I think St. Thomas has raised intellectual doubt about resurrection. It was not enough for him to hear about Jesus’ resurrection. H wanted to see, hear and put his finger into the wounds of Jesus’ hand and the right side. He raised an intellectual doubt and it was he the Holy Spirit sent to India where religious philosophies exist. It is also the place of Adi Shankara.

What is your view on the controversy over women entering the Sabarimala temple?

When a devotee puts the beads on his neck for the 41 day of penance and abstinence to go to Sabarimala, he loses his own name. The devotees address each other as Ayyappan. That is the symbol of secularism — no religion, no caste or no language.

Until recently, Sabarimala was in thick forest and not safe for young women. The recent controversy was unnecessary. It was unfortunate that divisive forces entered into it to gain votes. That is a shame for democracy.

The Sabarimala unites people who long for oneness of humanity. When there was transportation problem and people had to walk the distance, Christian houses on the way welcomed Ayyappa devotees to cook in their place and even shared their food. Similarly, when hundreds of thousands of people visit the Christian Maramon Convention Hindu families allow them to stay. That is Kerala’s tradition.

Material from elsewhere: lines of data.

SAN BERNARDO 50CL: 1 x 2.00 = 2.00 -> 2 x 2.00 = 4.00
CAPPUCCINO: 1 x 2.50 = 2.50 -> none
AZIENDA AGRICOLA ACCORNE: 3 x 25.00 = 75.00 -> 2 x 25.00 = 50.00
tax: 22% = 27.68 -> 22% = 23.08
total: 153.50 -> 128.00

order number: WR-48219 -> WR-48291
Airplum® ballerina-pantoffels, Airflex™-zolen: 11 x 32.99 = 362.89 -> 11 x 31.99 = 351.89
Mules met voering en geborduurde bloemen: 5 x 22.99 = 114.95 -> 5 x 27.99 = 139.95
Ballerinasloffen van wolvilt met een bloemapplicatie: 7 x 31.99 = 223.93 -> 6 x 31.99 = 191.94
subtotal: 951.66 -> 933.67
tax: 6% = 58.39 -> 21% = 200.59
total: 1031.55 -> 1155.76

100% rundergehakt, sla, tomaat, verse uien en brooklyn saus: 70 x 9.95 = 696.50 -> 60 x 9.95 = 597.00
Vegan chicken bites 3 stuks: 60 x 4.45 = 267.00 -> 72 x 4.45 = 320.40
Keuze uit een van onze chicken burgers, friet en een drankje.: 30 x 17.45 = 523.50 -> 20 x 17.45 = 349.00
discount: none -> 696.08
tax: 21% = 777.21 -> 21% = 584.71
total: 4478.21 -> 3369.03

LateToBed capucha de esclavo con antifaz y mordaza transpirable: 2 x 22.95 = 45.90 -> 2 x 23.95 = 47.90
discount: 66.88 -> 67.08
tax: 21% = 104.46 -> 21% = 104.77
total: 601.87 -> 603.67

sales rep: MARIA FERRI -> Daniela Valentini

Metropolitan, we heard that you were the only Christian to be invited by Prime Minister Narendra Modi for the swearing-in ceremony on May 30 this year. How did you feel about this honor?

I do not know about that. On the day before the swearing-in, I had got a call from Delhi that the prime minister wants me to be there and my VIP pass was being handed over to the Delhi diocesan office. So I immediately arranged for the ticket. I do have close association with Narendra Modi, Sushma Swaraj, L.K. Advani and Rajnath Singh.

The swearing-in at Rashtrapati Bhavan was really beautiful and very homely. I was able to see all the leaders there. However, it was impossible to meet the PM on that day. I was with the Delhi bishop for whom I had requested for a pass to assist me to walk. My principle is to be open to all confessions, accept the things which we can accept and respect the things which we differ. That is my basic principle.

The Mar Thoma Church logo consists of a shield emblazoned with a Christian Cross with representation of Ashoka Chakra at its center. It is flanked in the right and left by a Lotus and a Hand Lamp respectively. The Motto ‘Lighted to Lighten’ is written in English over the Cross.

I am very close to Prime Minister Narendra Modi. I have explained our logo to him when he invited me for a high tea when he was the Gujarat chief minister. Our motto is ‘Lighted to Lighten.’ We have both ‘Lighted to Lighten’ and Lotus, that takes energy from the mud to produce a beautiful flower.

But the official color of the Logo is Red. Now, many things intriguing here are the Ashoka Chakra, the Lotus and the Hand Lamp — all Hindu symbols?

They are not Hindu but Indian symbols. We use this traditional lamp which is a national Indian symbol and we use them in our churches. These symbols were there long before. When we consolidated we had taken all this from the Indian traditions. We are Indian by nationality and also independent without any foreign domination and the head of the Church is an Indian national. Now we have become a global Church.